Data =>
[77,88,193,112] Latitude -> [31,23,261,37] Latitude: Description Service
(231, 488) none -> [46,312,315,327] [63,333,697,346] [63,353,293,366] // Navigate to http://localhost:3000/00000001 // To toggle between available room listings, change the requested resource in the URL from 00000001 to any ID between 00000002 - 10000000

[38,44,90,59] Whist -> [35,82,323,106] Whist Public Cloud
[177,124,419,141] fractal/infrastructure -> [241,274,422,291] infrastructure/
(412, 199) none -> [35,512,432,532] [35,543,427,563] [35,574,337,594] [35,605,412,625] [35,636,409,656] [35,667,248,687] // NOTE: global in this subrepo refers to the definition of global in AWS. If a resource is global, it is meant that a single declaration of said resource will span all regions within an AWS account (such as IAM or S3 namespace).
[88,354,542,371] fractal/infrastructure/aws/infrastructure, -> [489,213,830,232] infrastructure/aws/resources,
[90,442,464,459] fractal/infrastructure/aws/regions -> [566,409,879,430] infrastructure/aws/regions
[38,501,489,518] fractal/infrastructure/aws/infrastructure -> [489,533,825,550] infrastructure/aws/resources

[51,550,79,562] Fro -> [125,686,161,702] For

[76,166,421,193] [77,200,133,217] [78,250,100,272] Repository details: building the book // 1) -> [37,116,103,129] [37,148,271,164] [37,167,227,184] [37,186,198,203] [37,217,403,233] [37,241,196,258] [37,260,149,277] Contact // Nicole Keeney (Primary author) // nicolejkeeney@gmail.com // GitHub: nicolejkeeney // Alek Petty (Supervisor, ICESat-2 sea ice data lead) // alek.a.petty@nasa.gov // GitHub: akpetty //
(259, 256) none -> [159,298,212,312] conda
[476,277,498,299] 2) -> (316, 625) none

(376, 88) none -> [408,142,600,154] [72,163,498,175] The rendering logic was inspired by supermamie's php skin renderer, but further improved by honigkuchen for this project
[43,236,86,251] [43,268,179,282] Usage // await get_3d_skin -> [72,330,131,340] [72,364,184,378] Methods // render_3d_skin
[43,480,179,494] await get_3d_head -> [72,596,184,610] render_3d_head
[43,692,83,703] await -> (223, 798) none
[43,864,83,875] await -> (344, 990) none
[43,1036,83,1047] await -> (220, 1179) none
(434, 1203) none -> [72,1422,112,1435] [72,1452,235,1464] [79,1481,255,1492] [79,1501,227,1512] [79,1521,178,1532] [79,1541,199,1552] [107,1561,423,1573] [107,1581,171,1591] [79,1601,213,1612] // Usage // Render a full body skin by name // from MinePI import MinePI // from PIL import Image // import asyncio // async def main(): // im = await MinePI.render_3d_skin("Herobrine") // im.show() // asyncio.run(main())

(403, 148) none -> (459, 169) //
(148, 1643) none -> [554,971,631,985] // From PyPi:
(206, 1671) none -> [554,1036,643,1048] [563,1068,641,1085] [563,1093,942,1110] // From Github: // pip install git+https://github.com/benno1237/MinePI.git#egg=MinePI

Exercise objective => Which lines of the data contain the string "fractal"? Copy each one.

Answer to this exercise =>
[177,124,419,141] fractal/infrastructure -> [241,274,422,291] infrastructure/
[88,354,542,371] fractal/infrastructure/aws/infrastructure, -> [489,213,830,232] infrastructure/aws/resources,
[90,442,464,459] fractal/infrastructure/aws/regions -> [566,409,879,430] infrastructure/aws/regions
[38,501,489,518] fractal/infrastructure/aws/infrastructure -> [489,533,825,550] infrastructure/aws/resources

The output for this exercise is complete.